Control and coordination of a set of autonomous mobile robots. In collaboration with N. Santoro (Carleton University), P. Flocchini (Ottawa University), P. Widmayer e M. Cieliebak (ETH Zurigo), and V. Gervasi (Università di Pisa).

This research topic focuses on the design and analysis of algorithms to control and coordinate a set of autonomous mobile robots that are allowed to freely move on a two dimensional plane. The major goal of this work is to understand from a computational point of view the relationship between the power and the capabilities of the robots and the ability of the team to accomplish the assigned tasks. One of the outcomes of this work has been the design of a computational model to describe a distributed system populated by a set of mobile robots. The most innovative feature that distinguished the model from the previous ones present in the literature was the total asynchrony of the interactions of the robots; in fact, in previous models, the interactions between robots were modeled mostly in a synchronous way. Other results concerned the design of algorithms designed in the proposed model, that allowed the team of the robots to solve tasks that are common in robotics, such as pattern formation, gathering or homing, flocking.

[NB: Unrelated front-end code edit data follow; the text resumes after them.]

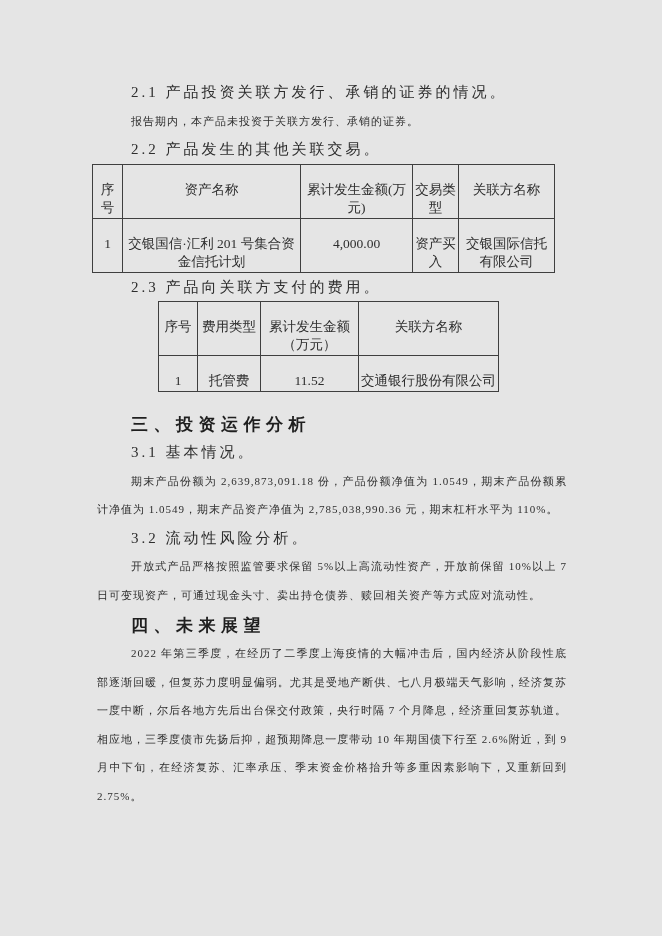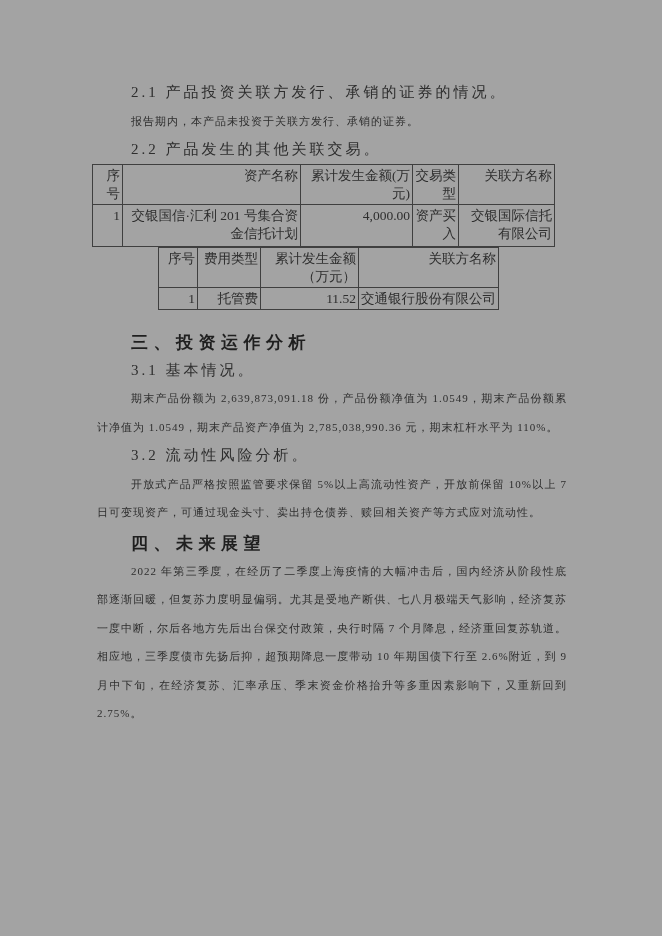"2.1 产品投资关联方发行、承销的证券的情况。" .page { background: #a3a3a3 -> #e5e5e5 }
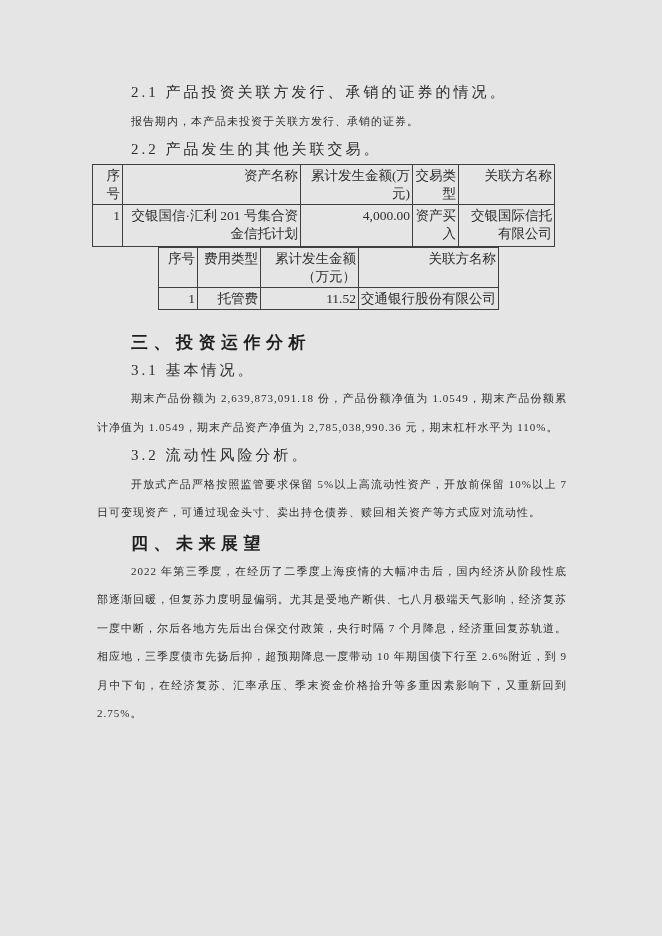"序号" table.doc-table th, table.doc-table td { padding: 2px 2px 1px 2px -> 16px 2px 1px 2px; text-align: right -> none }
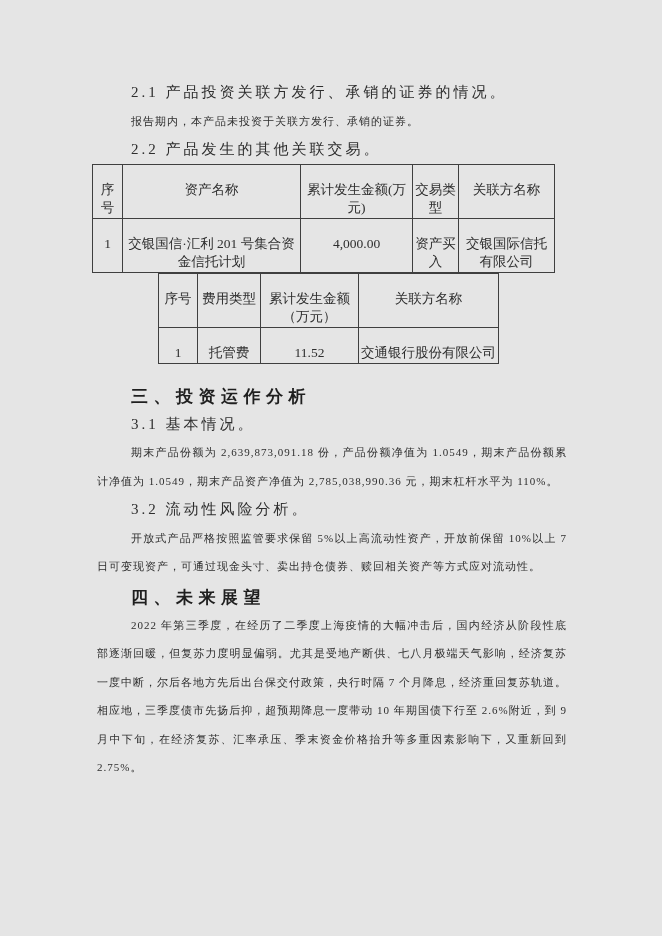"2.3 产品向关联方支付的费用。" p.sub { html: none -> <p>2.3 产品向关联方支付的费用。</p> }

Black hole search. In collaboration with N. Santoro (Crleton University), P. Flocchini (Ottawa University), and Stefan Dobrev (Ottawa University).

This research topic relates to security in networked environments where mobile agents compute. In these environments, in fact, security is the most pressing concern, and possibly the most difficult to address. The interest has been in the presence of harmful hosts, called black holes: sites that destroy any agent that might visit them without leaving any observable trace. This kind of threat exists not only on unregulated non-cooperative settings, such as Internet, but also in environments with regulated access and where agents cooperate towards common goals (e.g., sharing of resources or distribution of a computation on the Grid). In fact, a local (hardware or software) failure might render a host harmful. The focus of the research has been to design efficient strategies for the agents to locate and isolate these harmful presences, evidencing the crucial importance of addressing security issues while searching and exploring a network. Recently, the problem of addressing a wider scenario ---  the so called "dangerous networks" --- is being tackled, where security issues being dynamic and evolving over the time are studied.

Safe-Routing. In collaboration with N. Santoro (Carleton University), P. Flocchini (Ottawa University), L. Pagli (Università di Pisa), P. Widmayer (ETH Zurigo) e T. Zuwa (University of Botswana, Gaborone).

This part of the research activity has been devoted to the study of fault-tolerant routing strategies in networks. In particular, in systems using shortest-path routing tables, a single link failure is enough to interrupt the message transmission by disconnecting one or more shortest-path spanning trees. The on-line recomputation of an alternative path or of the entire new shortest path trees, rebuilding the routing tables accordingly, is usually rather expensive and causes long delays in the message’s transmission. The focus has been on the design of efficient distributed algorithms to precompute, for each link in the tree, a single non-tree link (the swap edge) able to reconnect the network should the first fail. The strategy, called point-of-failure swap rerouting is simple: normal routing information will be used to route a message to its destination. If, however, the next hop is down, the message is first rerouted towards the swap edge; once this is crossed, normal routing will resume. The work focused on distributively identifying the swap edges satisfying several optimazation criteria, such as the  distance between the point of failure and the root, or the sum of the distances of all nodes below the point of failure and the root.

Parallel Algorithms

This study is focused on the design of parallel algorithms for the Coarse-Grained Parallel Machine (CGM). In particular, we study computation geometry algorithms and algorithms on graphs. In collaboration with F. Dehne (Carleton University), and A. Pietracaprina (Università di Padova).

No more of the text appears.